Presence of Aberrant Tumor-Reactive Immunoglobulins in the Circulation of Patients with Ovarian Cancer

• Published in: Gynecologic oncology Vol. 81; no. 1; pp. 71 - 76
• Main Authors: Gerçel-Taylor, Çiçek, Bazzett, Lisa B., Taylor, Douglas D.
• Format: Journal Article
• Language: English
• Published: San Diego, CA Elsevier Inc 01.04.2001; Elsevier
• Subjects: Antibodies, Neoplasm - blood; Antibodies, Neoplasm - immunology; Antigens, Neoplasm - immunology; Biological and medical sciences; Chromatography, Affinity; Concanavalin A - immunology; Concanavalin A - metabolism; Female; Female genital diseases; Gynecology. Andrology. Obstetrics; Humans; IgG glycosylation; Immunoglobulin G - blood; Immunoglobulin G - immunology; Immunoglobulin G - isolation & purification; Medical sciences; Middle Aged; Neoplastic Cells, Circulating - immunology; Oligosaccharides - immunology; Oligosaccharides - metabolism; ovarian cancer; Ovarian Neoplasms - blood; Ovarian Neoplasms - immunology; Ovarian Neoplasms - pathology; Pilot Projects; Receptors, Concanavalin A - immunology; Receptors, Concanavalin A - metabolism; tumor-reactive antibodies; Tumors; ovarian cancer; IgG glycosylation; tumor-reactive antibodies; Human; Immunoglobulins; Carcinoma; Prognosis; Tumor associated antigen; Antibody; IgG; Glycosylation; Malignant tumor; Female genital diseases; Ovarian diseases; Ovary; Female; Advanced stage
• ISSN: 0090-8258; 1095-6859
• DOI: 10.1006/gyno.2000.6102

Objectives. Cancer patients generally exhibit circulating tumor-reactive immunoglobulins; however, these antibodies fail to eradicate tumors or prevent their progression. This study identifies and characterizes an aberrant tumor-reactive IgG population present in women with ovarian cancer. Methods. In this pilot study, IgG was isolated from the sera of women with advanced-stage ovarian cancer (stages III and IV, n = 62) and age-matched female volunteers (n = 50) by affinity chromatography. These IgGs were characterized on the basis on their aberrant binding to concanavalin A affinity columns. Subsequently, the concanavalin A-binding moiety was localized following IgG fragmentation, analyzed by sodium dodecyl sulfate–polyacrylamide gel electrophoresis, and characterized by oligosaccharide profiling. Results.
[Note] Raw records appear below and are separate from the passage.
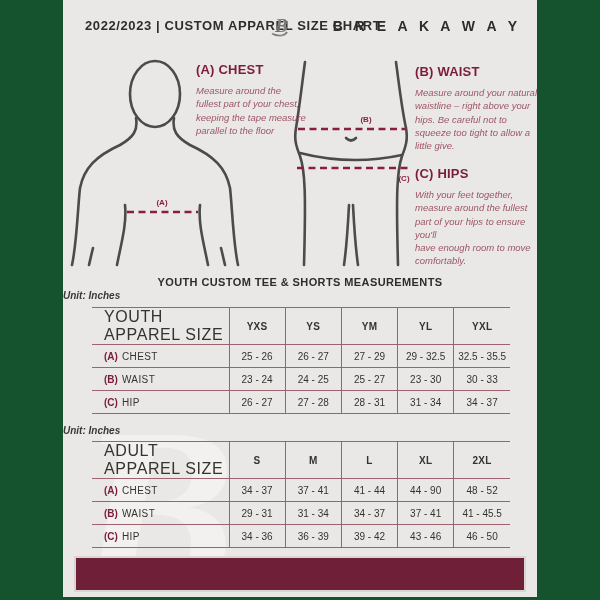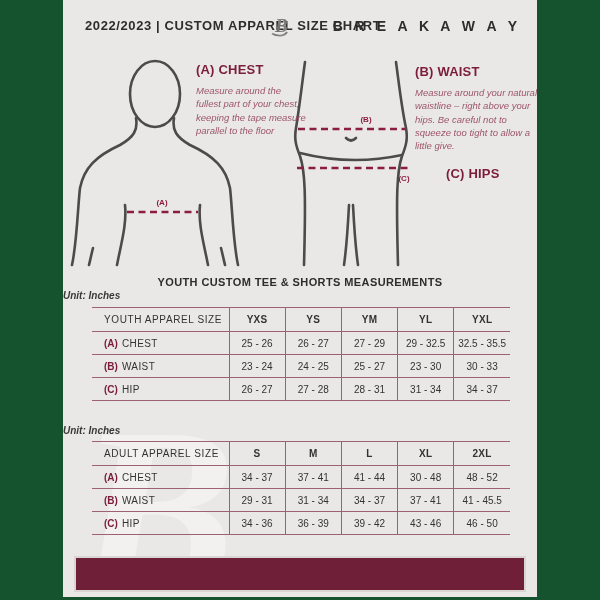--- a/index.html
+++ b/index.html
@@ -27,32 +27,32 @@
 
   
   .diagram-svg{position:absolute;left:0;top:52px;z-index:2;}
 
   
   .mblock{position:absolute;z-index:2;}
   .mblock h3{font-size:13px;font-weight:bold;color:var(--maroon);letter-spacing:.2px;margin-bottom:7px;}
   .mblock p{font-size:9.5px;font-style:italic;line-height:1.4;color:var(--rose);white-space:pre-line;}
   .mblock.a{left:133px;top:62px;width:112px;}
   .mblock.b{left:352px;top:64px;width:122px;}
-  .mblock.c{left:352px;top:166px;width:122px;margin-left:31px;}
+  .mblock.c{left:352px;top:166px;width:122px;}
 
   
   .sec-title{position:absolute;left:0;width:474px;text-align:center;font-size:11px;font-weight:bold;letter-spacing:.4px;color:var(--dark);z-index:2;}
   .sec-unit{position:absolute;left:0;width:558px;text-align:left;font-size:10px;font-style:italic;font-weight:bold;color:#3a3937;z-index:2;}
   .size-table{position:absolute;left:29px;width:418px;border-collapse:collapse;table-layout:fixed;z-index:2;}
   .size-table tr{border-top:1.5px solid var(--line);}
   .size-table{border-bottom:1.5px solid var(--line);}
   .size-table td{border-left:1.5px solid var(--line);height:23px;font-size:10px;color:#343330;text-align:center;vertical-align:middle;}
   .size-table td:first-child{border-left:none;text-align:left;padding-left:12px;}
   .size-table tr.hrow td{font-weight:bold;font-size:10px;letter-spacing:.3px;height:24px;}
-  .size-table tr.hrow td:first-child{font-weight:normal;font-size:10px;letter-spacing:.6px;color:#343330;}
+  .size-table tr.hrow td:first-child{font-weight:normal;font-size:16px;letter-spacing:.6px;color:#343330;}
   .size-table .key{color:var(--maroon);font-weight:bold;margin-right:4px;}
   .size-table .rl{color:#343330;letter-spacing:.4px;}
   #youth-title{top:276px;} #youth-unit{top:290px;} #youth-table{top:307px;}
   #adult-title{top:411px;} #adult-unit{top:425px;} #adult-table{top:441px;}
 
   
   .footer-bar{position:absolute;left:11px;top:556px;width:452px;height:36px;background:var(--footer);border:2px solid #d9d5d1;z-index:3;}
 </style>
 </head>
 <body>
@@ -110,20 +110,22 @@
     <div class="mblock a">
       <h3>(A) CHEST</h3>
       <p>Measure around the fullest part of your chest, keeping the tape measure parallel to the floor</p>
     </div>
     <div class="mblock b">
       <h3>(B) WAIST</h3>
       <p>Measure around your natural waistline – right above your hips. Be careful not to squeeze too tight to allow a little give.</p>
     </div>
     <div class="mblock c">
       <h3>(C) HIPS</h3>
+      <p>With your feet together, measure around the fullest part of your hips to ensure you'll
+have enough room to move comfortably.</p>
     </div>
 
     <div class="sec-title" id="youth-title">YOUTH CUSTOM TEE &amp; SHORTS MEASUREMENTS</div>
     <div class="sec-unit" id="youth-unit">Unit: Inches</div>
     <table class="size-table" id="youth-table">
       <colgroup>
           <col style="width:137px">
           <col style="width:56.2px">
           <col style="width:56.2px">
           <col style="width:56.2px">
@@ -183,21 +185,21 @@
         <td>M</td>
         <td>L</td>
         <td>XL</td>
         <td>2XL</td>
       </tr>
       <tr>
         <td><span class="key">(A)</span><span class="rl">CHEST</span></td>
         <td>34 - 37</td>
         <td>37 - 41</td>
         <td>41 - 44</td>
-        <td>30 - 48</td>
+        <td>44 - 90</td>
         <td>48 - 52</td>
       </tr>
       <tr>
         <td><span class="key">(B)</span><span class="rl">WAIST</span></td>
         <td>29 - 31</td>
         <td>31 - 34</td>
         <td>34 - 37</td>
         <td>37 - 41</td>
         <td>41 - 45.5</td>
       </tr>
The level of concanavalin A-binding IgG in our control population was 8.9 ± 2.9%, whereas in ovarian cancer patients, the level of concanavalin A-binding IgG was 38.8 ± 7.4%. In the patients with ovarian cancer, 87.5 ± 5.7% of the tumor-reactive IgG was demonstrated to be concanavalin A-binding. Based on oligosaccharide profiling of the fragmented concanavalin A-binding IgG, the aberrant lectin binding appeared to be the consequence of altered glycosylation of one of the two Fc chains. Conclusions. While our previous studies have identified the presence of circulating IgG reactive with specific tumor-associated antigens and its association with poor prognosis, this report demonstrated the presence of an aberrantly glycosylated IgG population in cancer patients. This altered IgG appeared to be the primary class of tumor-reactive antibodies in these women.